Os eurodeputados apoiam que a rotulagem inclua os cinco factores nutricionais chave propostos pela Comissão: energia, gorduras, hidratos de carbono, açúcares e sal, considerando ainda que se deveria também incluir a quantidade de proteínas, de fibras e de gorduras trans, indicadores que no documento da Comissão surgem como informações de cariz voluntário.
Os parlamentares opõem-se à utilização sistema de semáforo (vermelho, amarelo e verde) para a identificação teores alto, médio ou baixo, respectivamente, de cada um dos nutrientes, já que cada Estado-membro deverá poder manter o seu próprio sistema de rotulagem.
O Parlamento Europeu apoia a indicação do país de origem nos casos da carne, incluindo a carne de aves, dos produtos lácteos, dos hortofrutícolas frescos e de outros produtos contendo apenas um ingrediente, como por exemplo o azeite ou as conservas de pimento, assim como nos produtos transformados à base de carne e de peixe.
O Parlamento Europeu defende o reforço das normas de rotulagem que tendam a evitar que o consumidor seja confundido por designações ou desenhos/imagens contidos nas embalagens, mas não concordam com a proposta da Comissão em relação a um tamanho mínimo da letra de três milímetros que asseguraria uma mais fácil leitura.
Por outro lado, apoiam que os produtos que contenham nano-materiais, o indiquem a nível da rotulagem com o prefixo nano e manifestaram-se favoráveis à exclusão da obrigação de indicação do conteúdo nutricional nas bebidas alcoólicas.

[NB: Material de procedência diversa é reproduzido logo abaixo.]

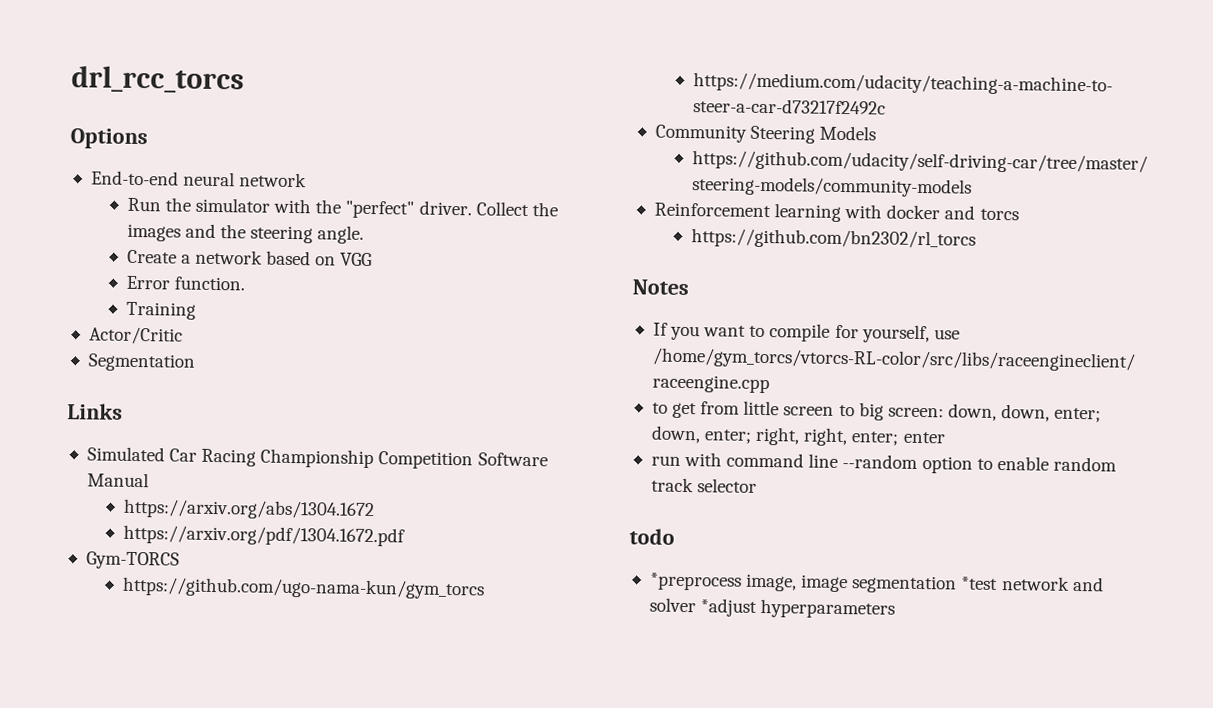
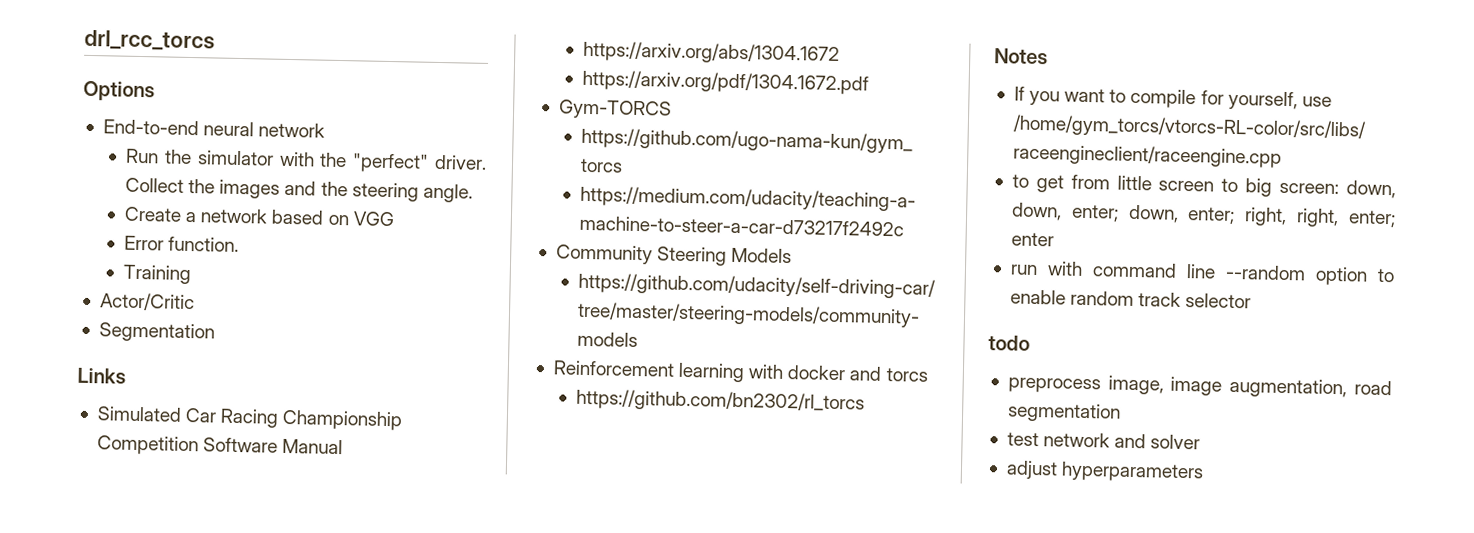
- *preprocess image, image segmentation *test network and solver *adjust hyperparameters
+ preprocess image, image augmentation, road segmentation
+ test network and solver
+ adjust hyperparameters

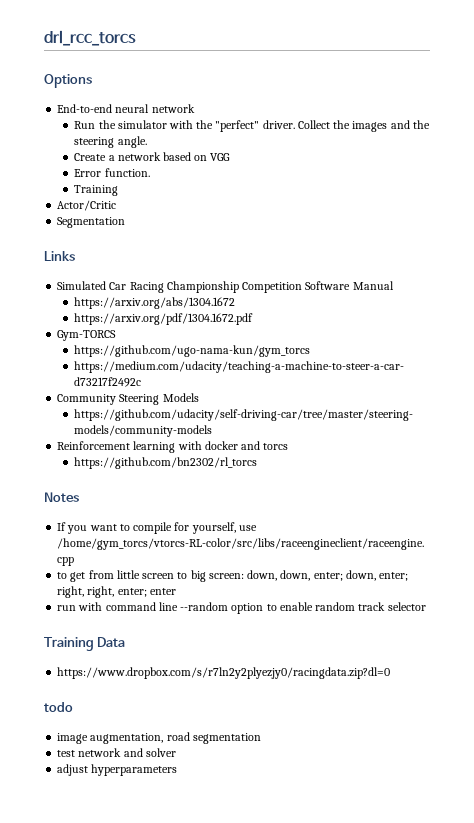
+ Training Data
+ https://www.dropbox.com/s/r7ln2y2plyezjy0/racingdata.zip?dl=0
- preprocess image, image augmentation, road segmentation
+ image augmentation, road segmentation

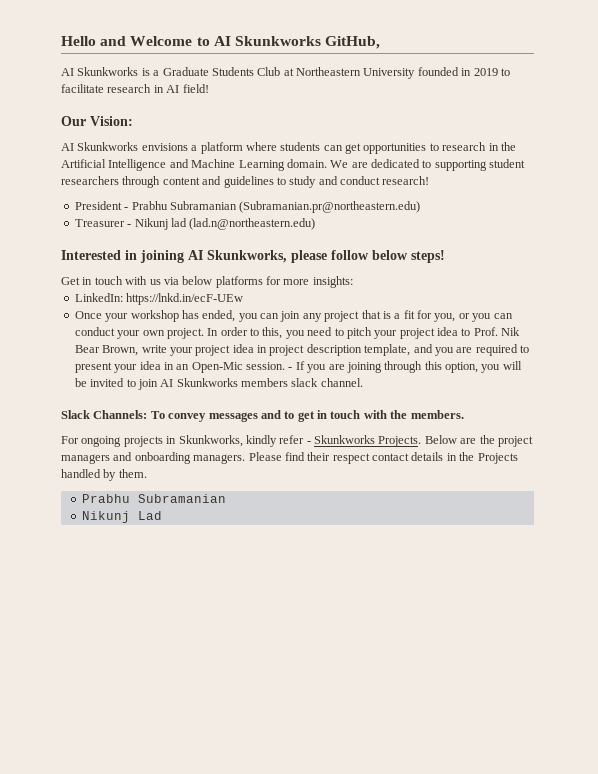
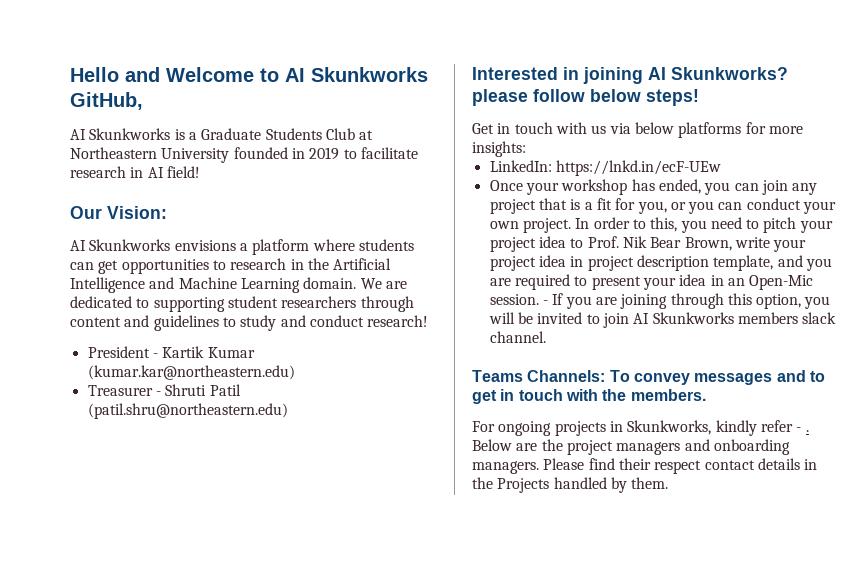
- President - Prabhu Subramanian (Subramanian.pr@northeastern.edu)
+ President - Kartik Kumar (kumar.kar@northeastern.edu)
- Treasurer - Nikunj lad (lad.n@northeastern.edu)
+ Treasurer - Shruti Patil (patil.shru@northeastern.edu)
- Interested in joining AI Skunkworks, please follow below steps!
+ Interested in joining AI Skunkworks? please follow below steps!
- Slack Channels: To convey messages and to get in touch with the members.
+ Teams Channels: To convey messages and to get in touch with the members.
- For ongoing projects in Skunkworks, kindly refer - Skunkworks Projects.
+ For ongoing projects in Skunkworks, kindly refer - .
  Please find their respect contact details in the Projects handled by them.
- Prabhu Subramanian
- Nikunj Lad

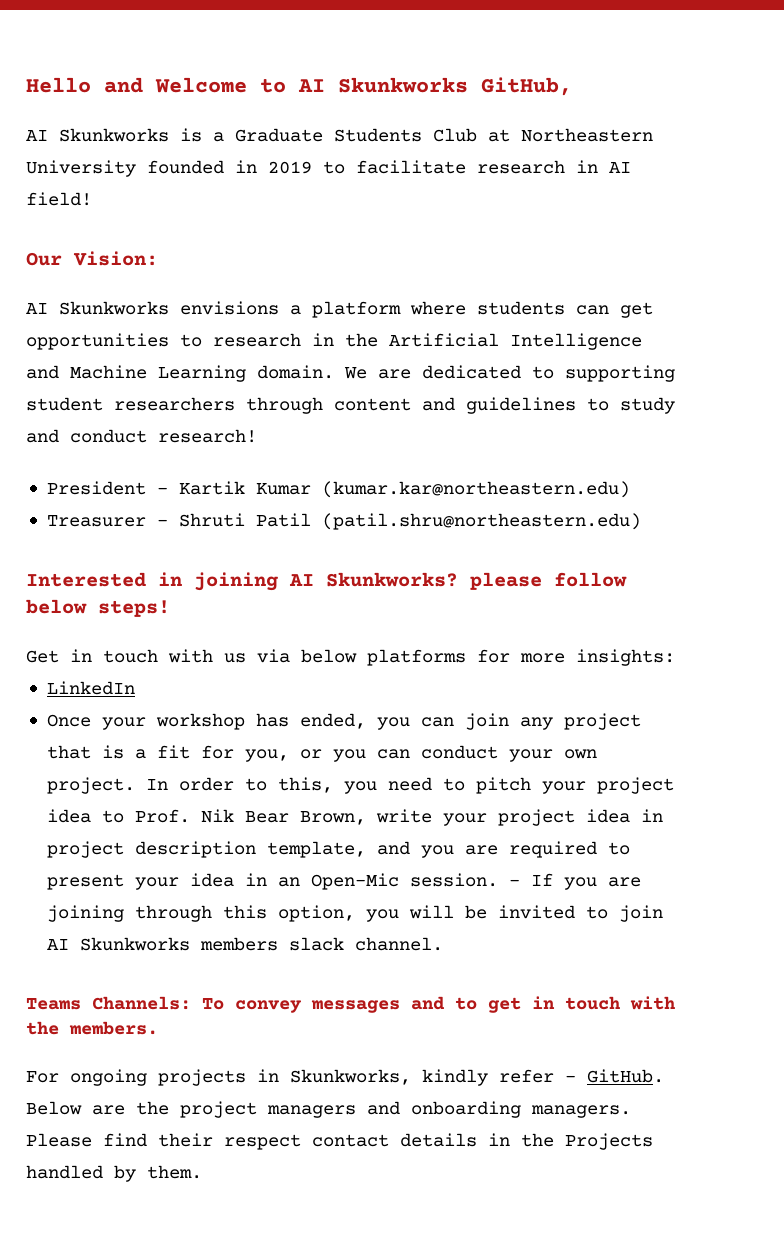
- LinkedIn: https://lnkd.in/ecF-UEw
+ LinkedIn
- For ongoing projects in Skunkworks, kindly refer - .
+ For ongoing projects in Skunkworks, kindly refer - GitHub.

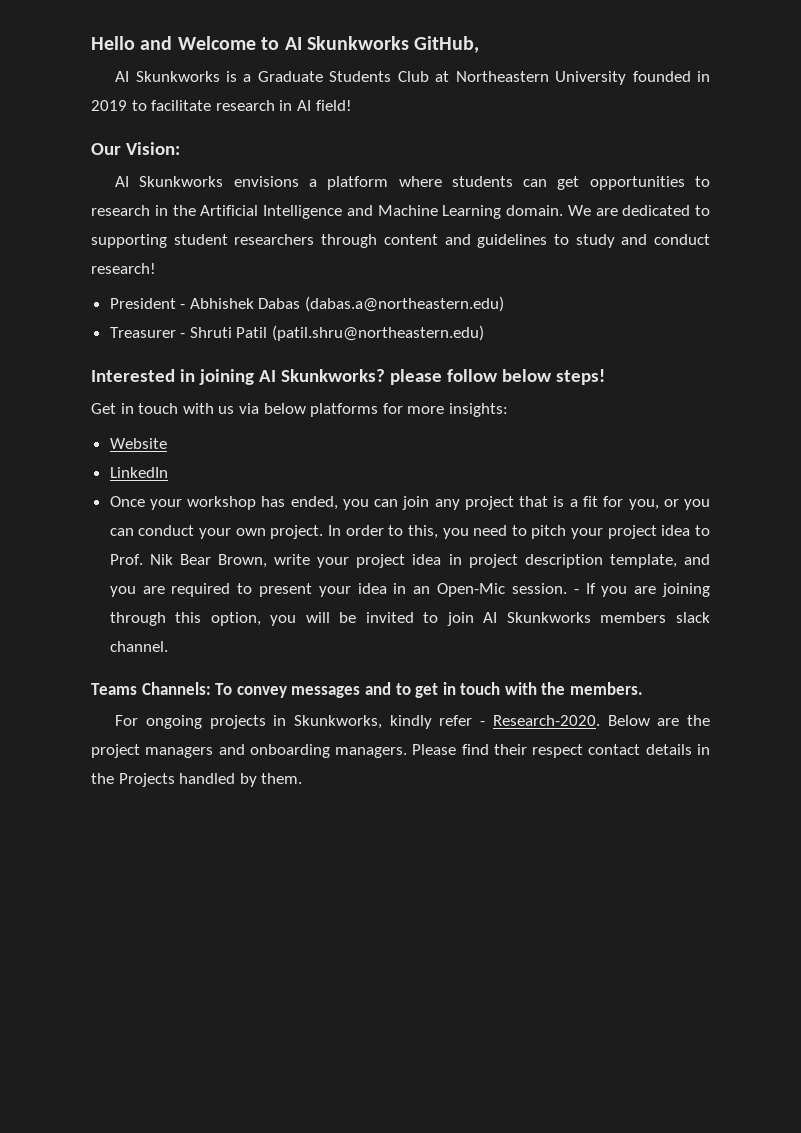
- President - Kartik Kumar (kumar.kar@northeastern.edu)
+ President - Abhishek Dabas (dabas.a@northeastern.edu)
+ Website
- For ongoing projects in Skunkworks, kindly refer - GitHub.
+ For ongoing projects in Skunkworks, kindly refer - Research-2020.

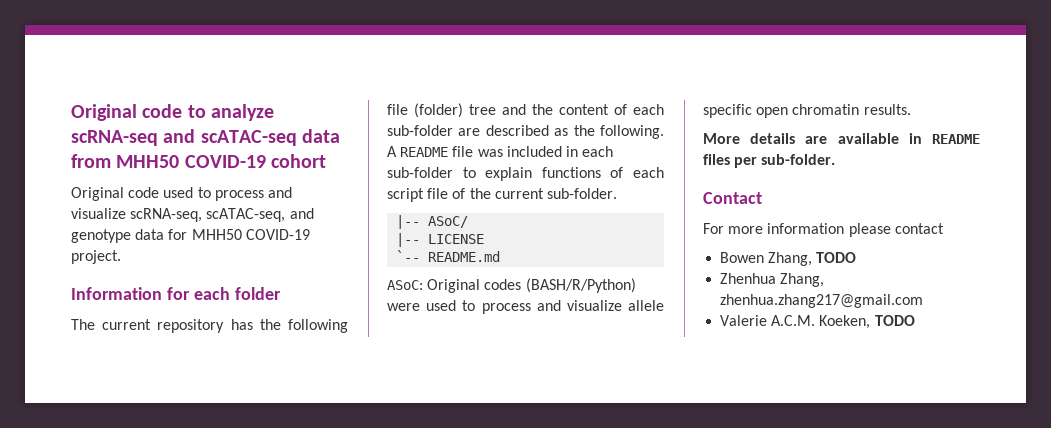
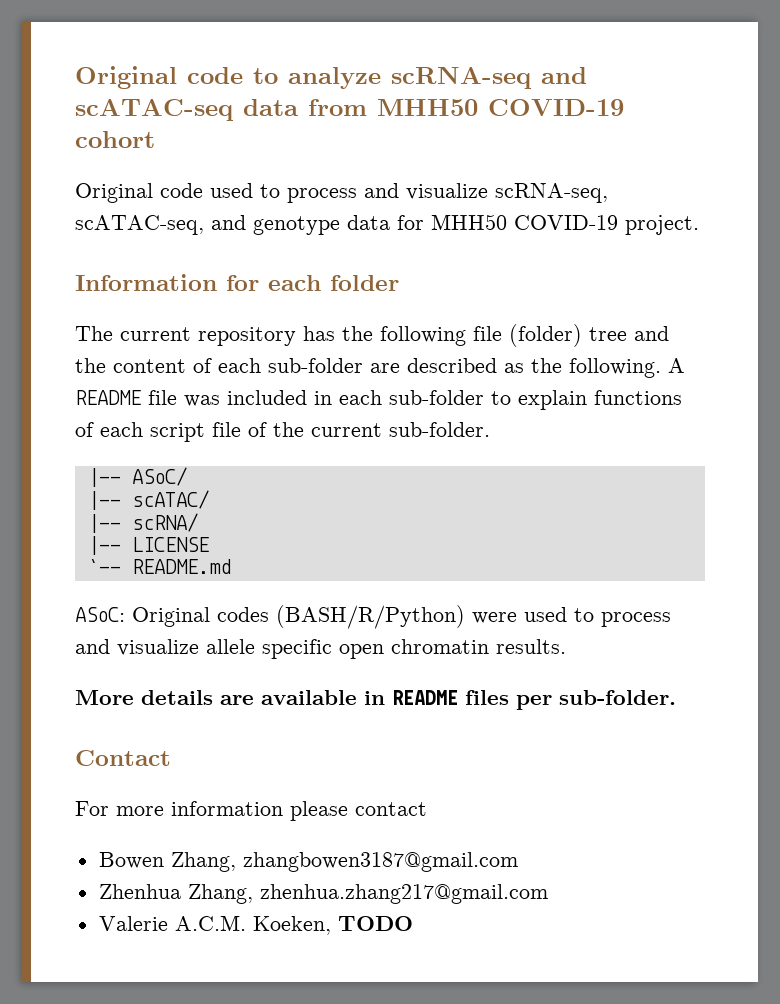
+ |-- scATAC/
+ |-- scRNA/
- Bowen Zhang, TODO
+ Bowen Zhang, zhangbowen3187@gmail.com

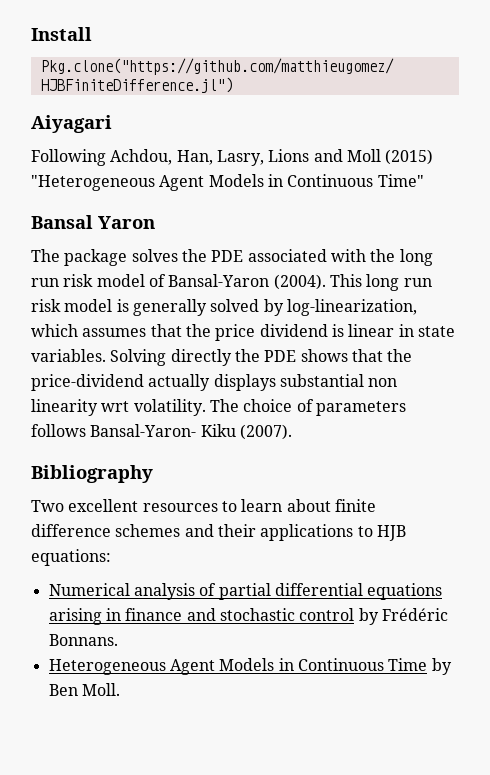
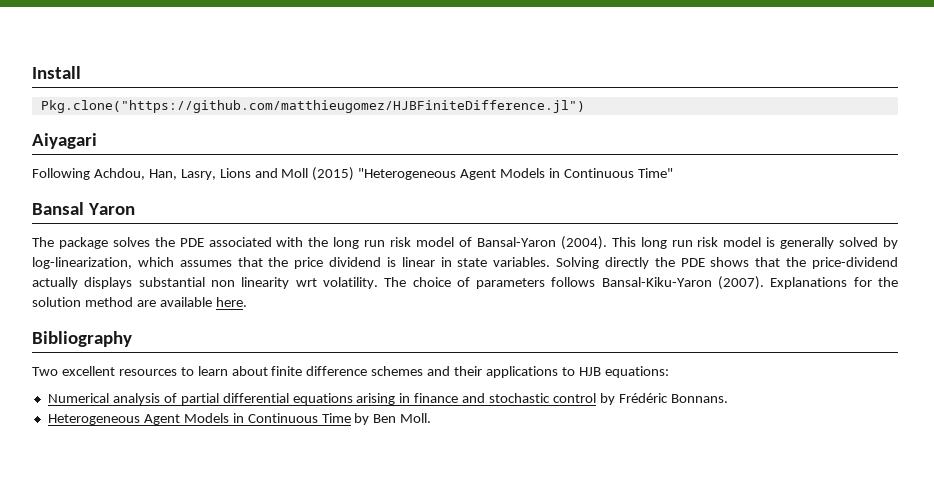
- The choice of parameters follows Bansal-Yaron- Kiku (2007).
+ The choice of parameters follows Bansal-Kiku-Yaron (2007). Explanations for the solution method are available here.

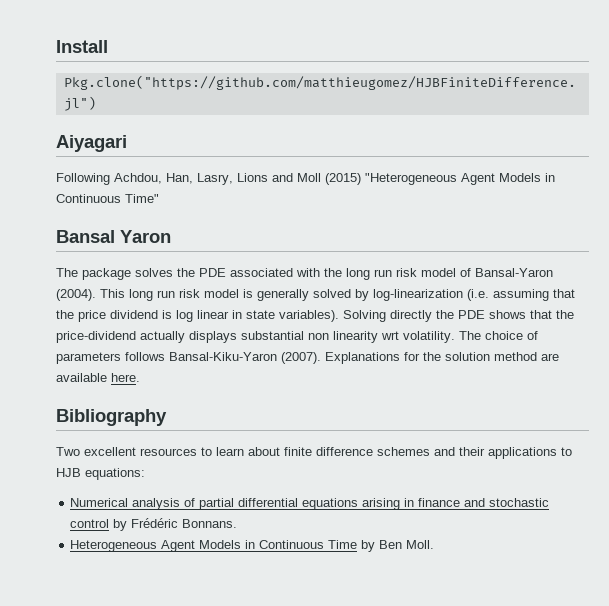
- This long run risk model is generally solved by log-linearization, which assumes that the price dividend is linear in state variables.
+ This long run risk model is generally solved by log-linearization (i.e. assuming that the price dividend is log linear in state variables).

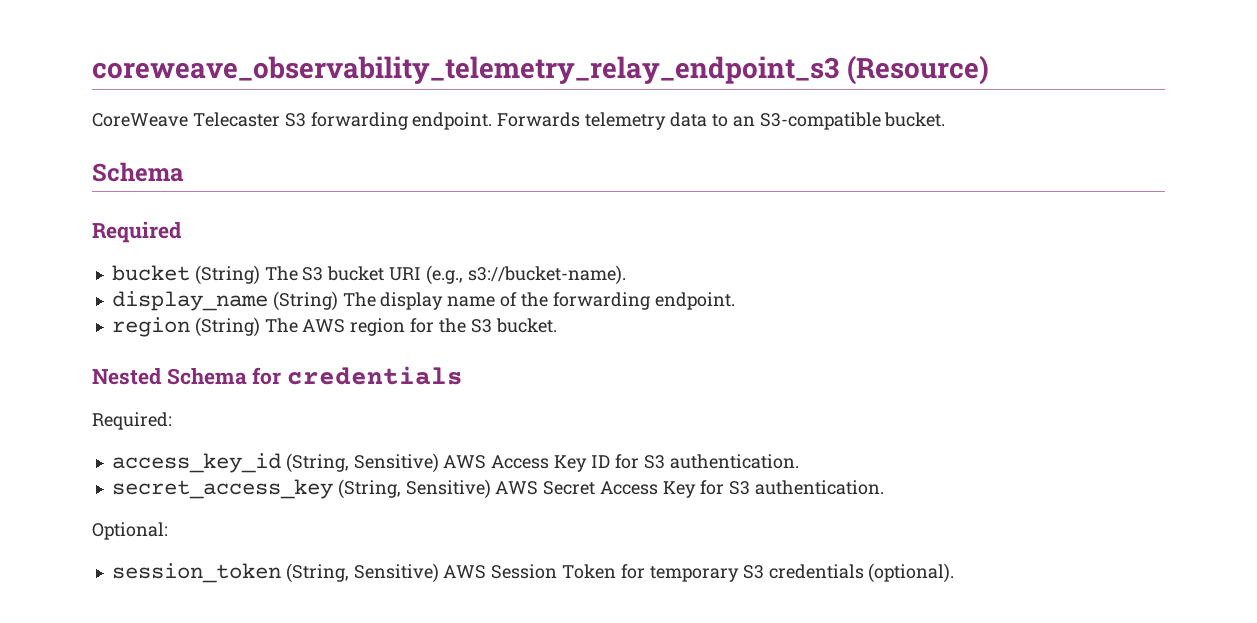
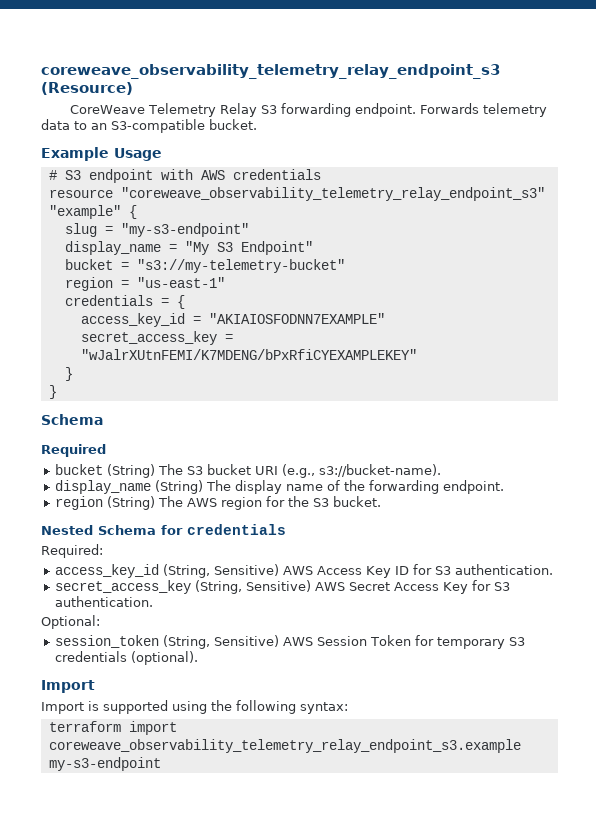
- CoreWeave Telecaster S3 forwarding endpoint.
+ CoreWeave Telemetry Relay S3 forwarding endpoint.
+ Example Usage
+ # S3 endpoint with AWS credentials
+ resource "coreweave_observability_telemetry_relay_endpoint_s3" "example" {
+ slug = "my-s3-endpoint"
+ display_name = "My S3 Endpoint"
+ bucket = "s3://my-telemetry-bucket"
+ region = "us-east-1"
+ credentials = {
+ access_key_id = "AKIAIOSFODNN7EXAMPLE"
+ secret_access_key = "wJalrXUtnFEMI/K7MDENG/bPxRfiCYEXAMPLEKEY"
+ }
+ }
  session_token (String, Sensitive) AWS Session Token for temporary S3 credentials (optional).
+ Import
+ Import is supported using the following syntax:
+ terraform import coreweave_observability_telemetry_relay_endpoint_s3.example my-s3-endpoint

Coincidem com as propostas da Comissão de que o conteúdo energético e a quantidade de nutrientes deva ser apresentado para um volume de 100 gr ou 100 ml e, possivelmente, também por porção.
Os eurodeputados mostraram-se também favoráveis a que a indústria disponha de tempo suficiente para a adaptação a este novo normativo, pelo que a nova legislação entraria em vigor 20 dias depois da sua publicação no Jornal Oficial da União Europeia, mas as normas nutricionais apenas entrariam em vigor ao fim de três anos (ou cinco anos para empresas com menos de 100 empregados e um volume de negócios anual inferior a cinco milhões de euros).